EXERCISE DIRECTIONS - Should a line in the entries below contain "none", return that line.

---------- ENTRIES SUPPLIED ----------

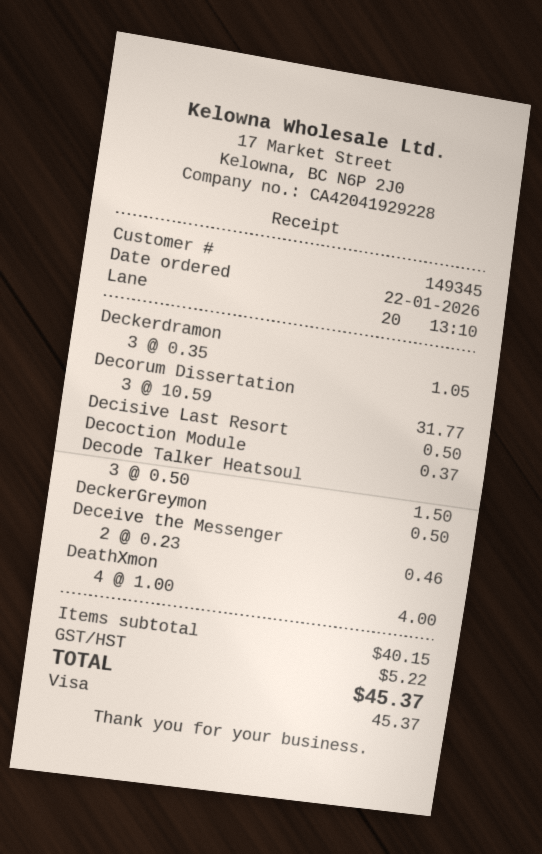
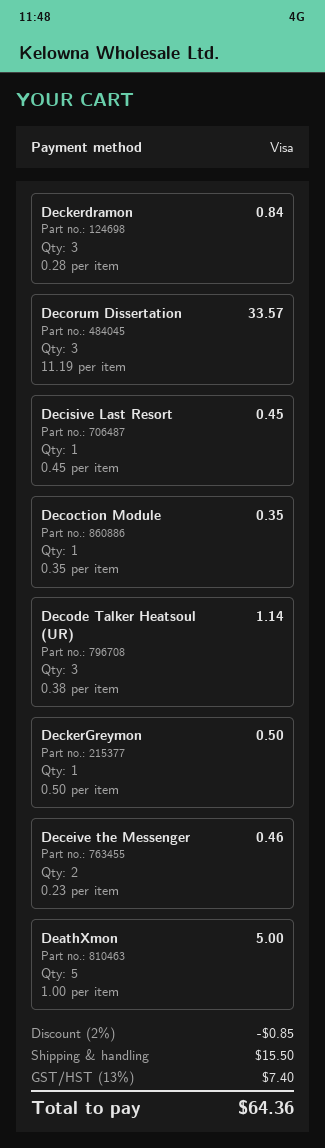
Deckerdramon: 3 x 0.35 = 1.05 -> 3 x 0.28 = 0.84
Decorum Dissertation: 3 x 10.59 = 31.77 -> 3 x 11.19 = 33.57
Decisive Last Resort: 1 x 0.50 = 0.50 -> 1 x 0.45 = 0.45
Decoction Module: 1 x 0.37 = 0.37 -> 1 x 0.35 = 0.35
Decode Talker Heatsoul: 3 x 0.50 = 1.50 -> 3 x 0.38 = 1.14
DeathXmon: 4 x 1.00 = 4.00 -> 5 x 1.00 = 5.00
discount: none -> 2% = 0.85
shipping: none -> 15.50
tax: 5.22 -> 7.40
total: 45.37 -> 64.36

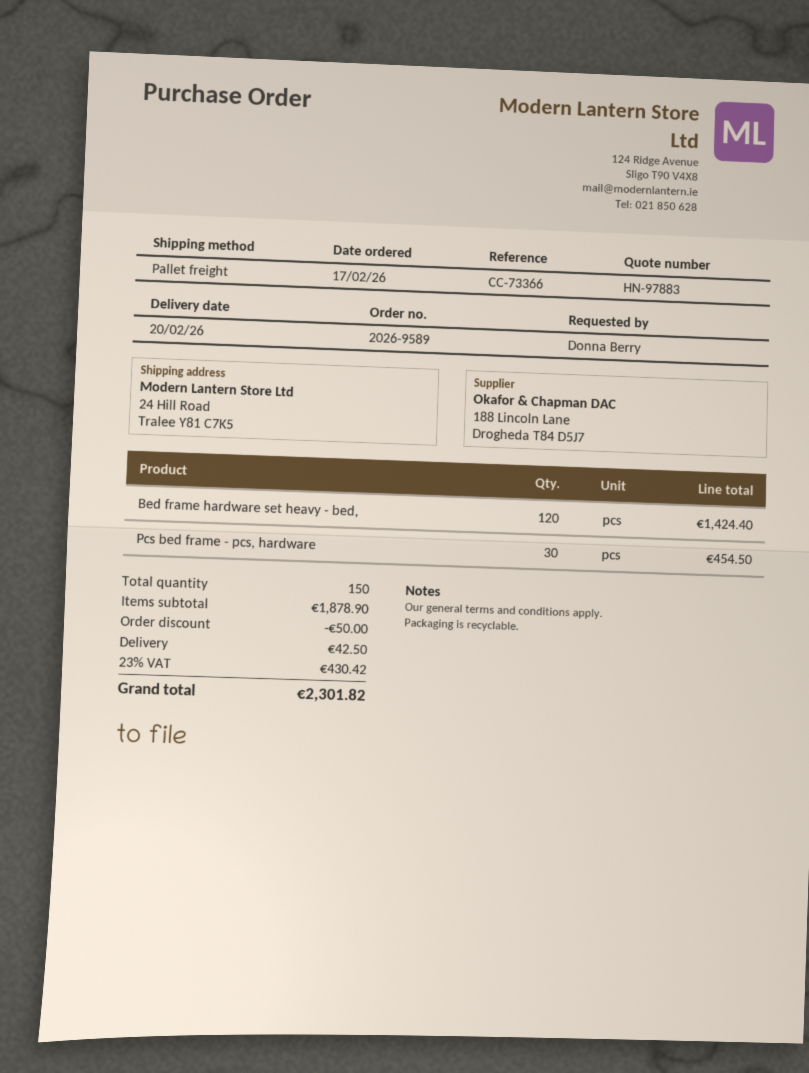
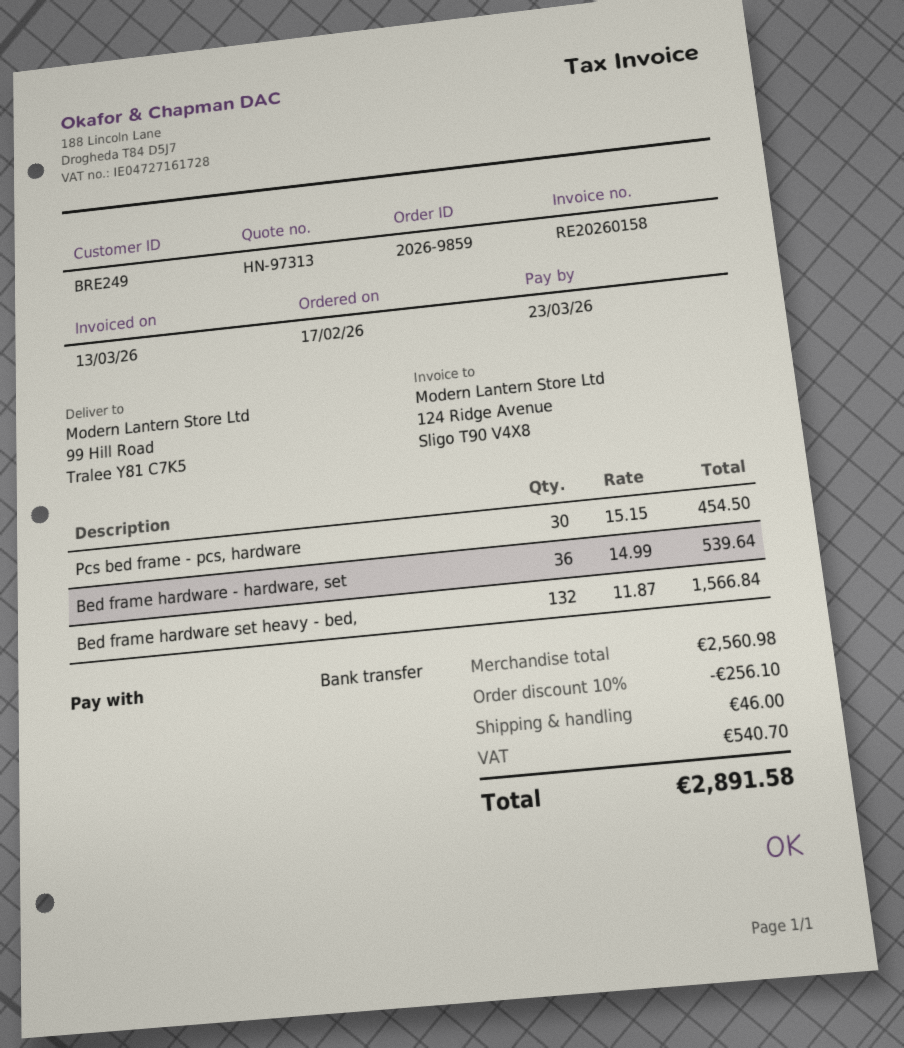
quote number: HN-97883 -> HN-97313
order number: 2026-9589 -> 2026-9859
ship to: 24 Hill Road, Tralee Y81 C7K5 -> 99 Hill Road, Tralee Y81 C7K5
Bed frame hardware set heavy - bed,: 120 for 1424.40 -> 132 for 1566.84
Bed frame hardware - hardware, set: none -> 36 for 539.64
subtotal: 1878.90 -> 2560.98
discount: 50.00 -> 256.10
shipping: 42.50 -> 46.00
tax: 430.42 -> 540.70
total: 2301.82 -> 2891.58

----------

RESPONSE AREA -
discount: none -> 2% = 0.85
shipping: none -> 15.50
Bed frame hardware - hardware, set: none -> 36 for 539.64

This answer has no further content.